Work instruction:
Only one stretch of the data below is wanted: the lines starting at the one with "Koala: 6 -> 4" and ending at the one with "CCC Black Label · PSA 10: none -> 3", both included, given again exactly.

Records supplied:
————
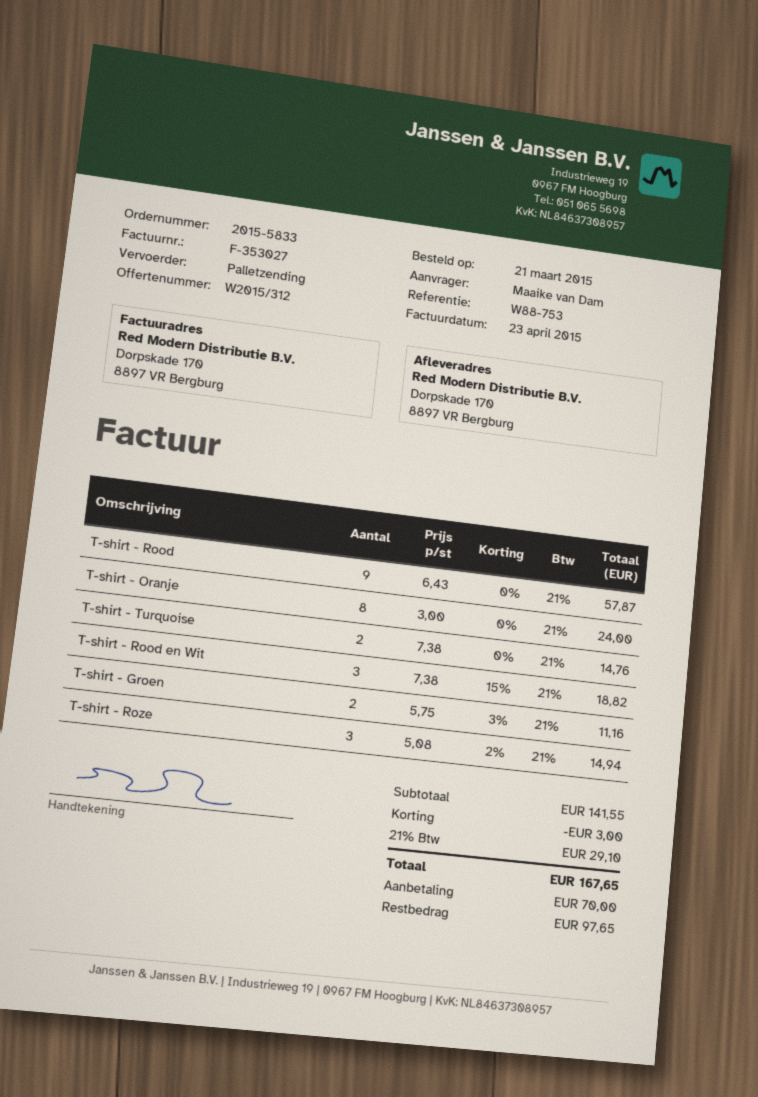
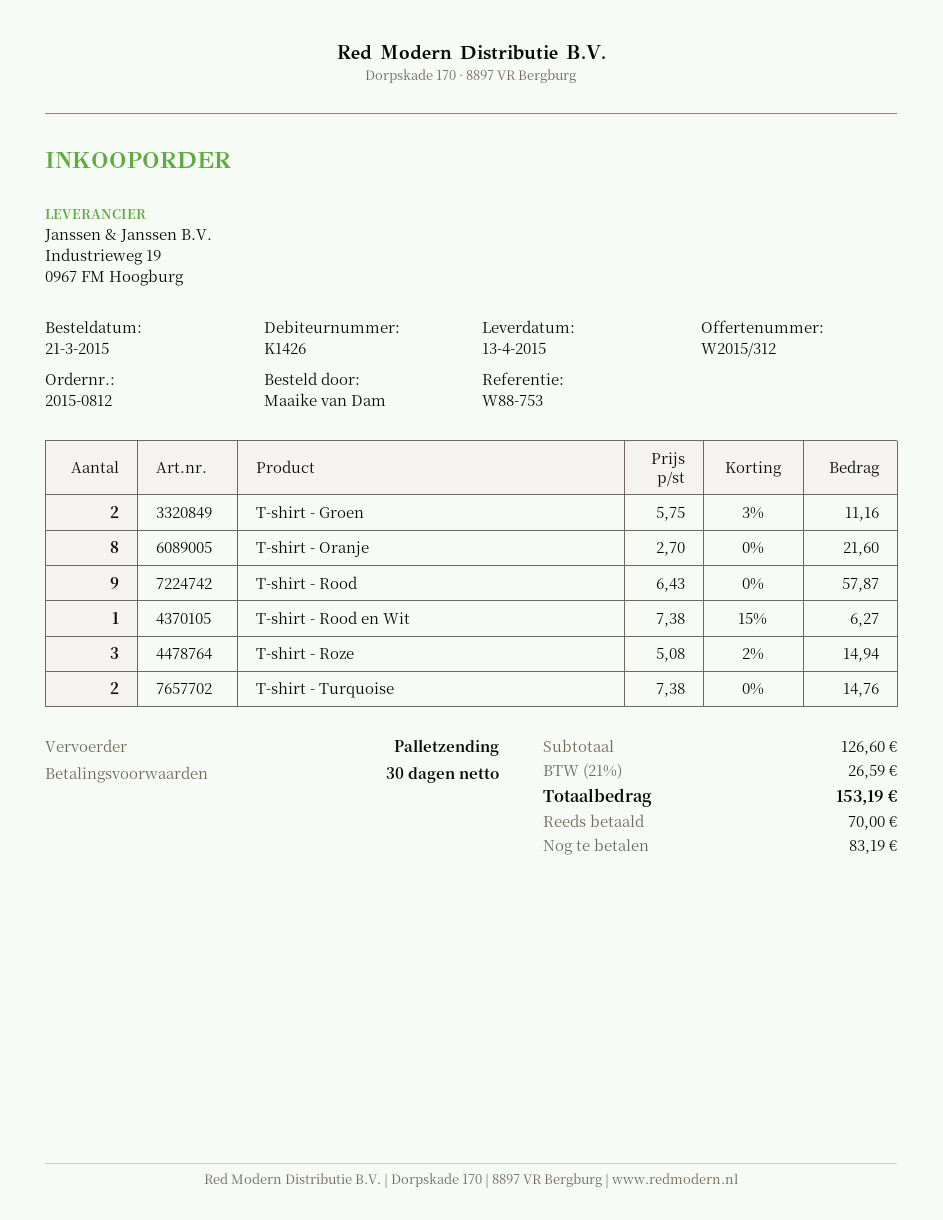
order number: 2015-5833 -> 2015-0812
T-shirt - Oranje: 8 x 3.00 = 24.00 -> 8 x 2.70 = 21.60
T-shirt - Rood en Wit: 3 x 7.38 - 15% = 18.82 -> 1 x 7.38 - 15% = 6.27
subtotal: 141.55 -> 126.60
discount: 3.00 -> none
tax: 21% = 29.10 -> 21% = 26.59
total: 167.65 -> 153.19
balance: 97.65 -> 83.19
————
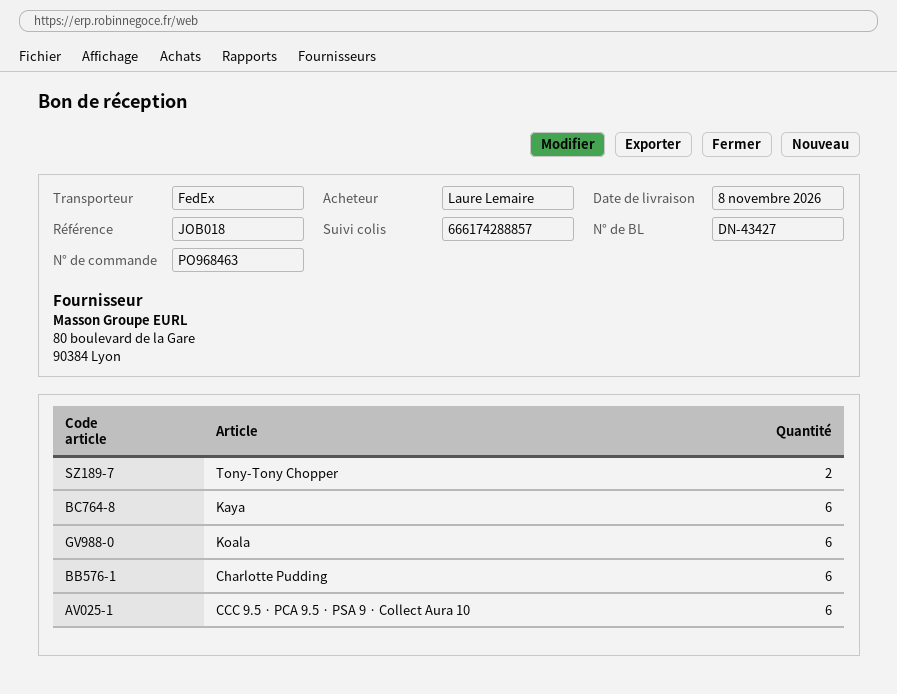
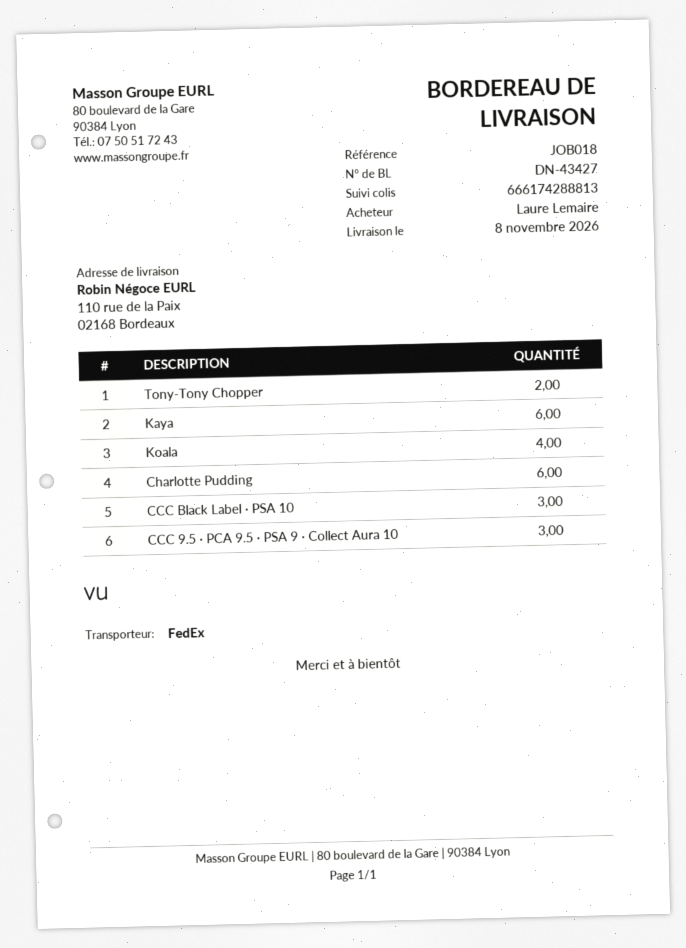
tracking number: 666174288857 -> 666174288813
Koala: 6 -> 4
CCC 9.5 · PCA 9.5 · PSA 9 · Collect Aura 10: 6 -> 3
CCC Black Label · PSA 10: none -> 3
————
The answer:
Koala: 6 -> 4
CCC 9.5 · PCA 9.5 · PSA 9 · Collect Aura 10: 6 -> 3
CCC Black Label · PSA 10: none -> 3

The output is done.